Tom Brenner/New York Times
Even as members of Congress have started debating the first major tax overhaul in 30 years, analysts are still trying to figure out what’s in the bill. A 40 percent reduction in the corporate income tax? Check. A reduction (and eventual elimination) of the estate tax? Check. The repeal of the Alternative Minimum Tax, rate reductions to partnerships and family-owned businesses, and special exemptions that disproportionately benefit real estate moguls and their offspring? Check, check, and check.
The $1.5 trillion bill is massive: 429 pages of fine print, not including the amendments that will be larded on in the coming days. It manages to include things like deductions for alimony payments and language that recognizes a fetus as a person. Still, some important things are missing:
Ending the carried-interest deduction
As a candidate, Donald Trump ridiculed the notorious loophole that allows the earnings of hedge fund managers and other high financiers to be taxed at a lower rate than ordinary income. “These are guys that shift paper around and they get lucky,” Trump told CBS in August 2106. “The hedge fund guys are getting away with murder.”
Well, maybe it was just a misdemeanor. As recently as September, Treasury secretary Steve Mnuchin told a meeting of hedge fund executives that they would be losing the carried-interest tax break, worth about $2 billion a year. “The president has made it very clear,” he said. Late Monday a House committee added requirements that carried-interest income be held for three years to be eligible for the break. But the lower rate for these stratospheric earnings remains intact.

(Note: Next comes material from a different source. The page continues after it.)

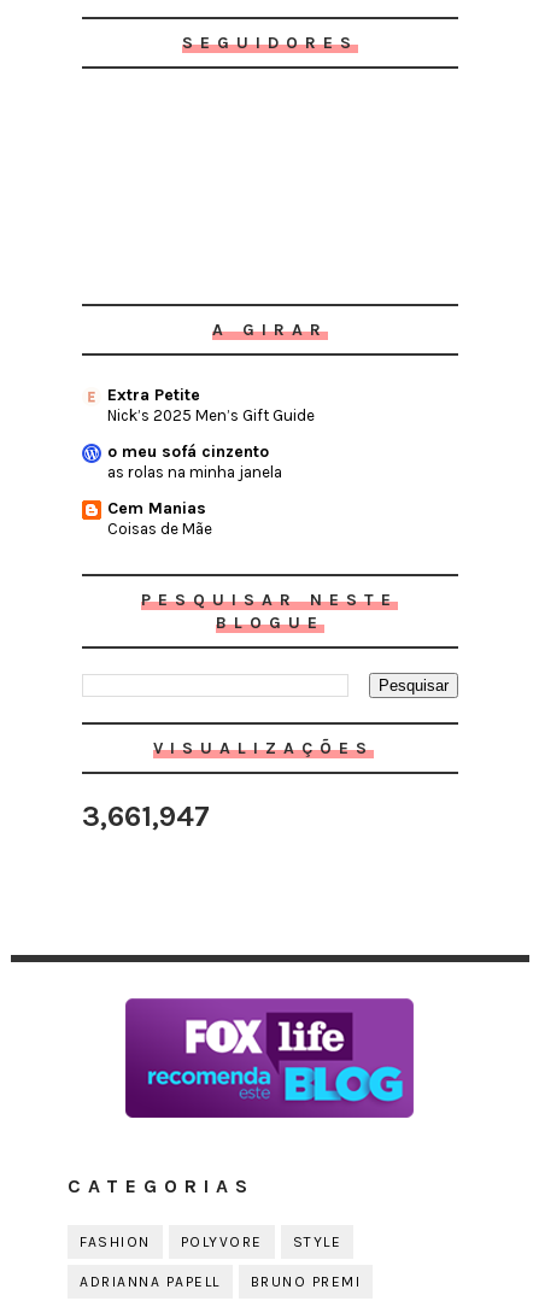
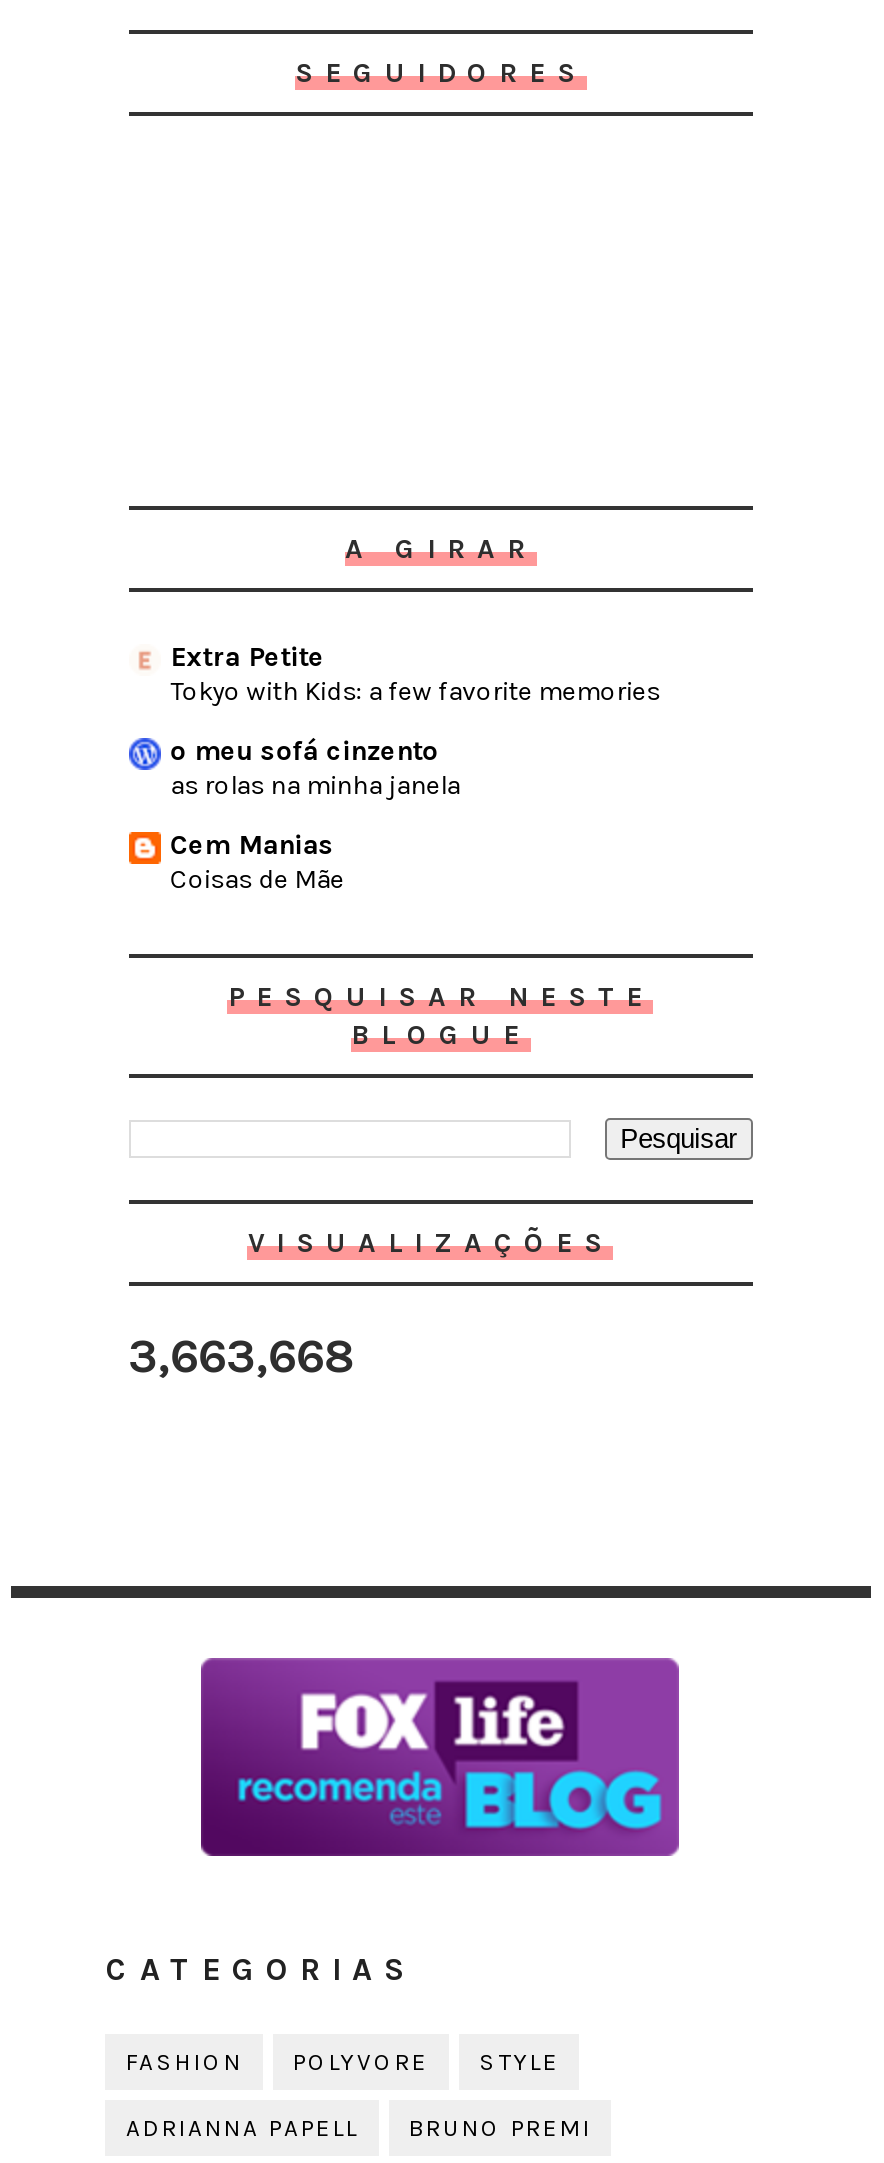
[107,406,314,424] Nick’s 2025 Men’s Gift Guide -> [170,676,660,706] Tokyo with Kids: a few favorite memories
[82,799,209,833] 3,661,947 -> [128,1327,354,1383] 3,663,668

At the opposite end of the scale, low-income working Americans can receive an average tax credit of $2,500, depending on the number of children in their families. The EITC is hailed by economists of all ideological stripes because it rewards work, not just wealth. In 2016 it lifted 8.2 million Americans over the poverty line. But efforts to further expand the credit — by increasing the benefit to workers without children, for example — have stalled. The tax credit for families without children is only $293, and 20 percent of families eligible for the credit don’t apply for it at all.
In 2017, income subject to the 6.2 percent Social Security tax is capped at $127,200. That’s nice for the wealthiest 6 percent of Americans who earn more than that — or the 202 highest-paid Americans who will hit the cap in their first five hours of the work year. Raising the cap or eliminating it altogether would bring in substantial new revenue, inject some fairness in the tax system, and help stabilize the perpetually endangered Social Security trust fund. And 94 percent of American workers wouldn’t pay an extra dime.
Supply-side zealots insist that the bill’s $1.5 trillion in tax cuts will eventually pay for themselves through economic growth. This magic trick has never worked. Even Republicans pushing this bill know that some of the cuts will have to be paid for by eliminating other deductions, like the ones for local and state taxes, college interest, and medical costs.
As rising deficits inevitably begin to bite, more federal programs will be slashed, especially for the poor. Already, efforts to renew the Children’s Health Insurance Plan, which lapsed at the end of September, are mired in arguments over how to find the $14 billion to fund it. But somehow we still have $1.5 trillion — that’s one thousand, five hundred billion — to squander on new tax cuts. The GOP plan is a spending spree for the benefit of the wealthy that the rest of the country will be paying off for a very long time.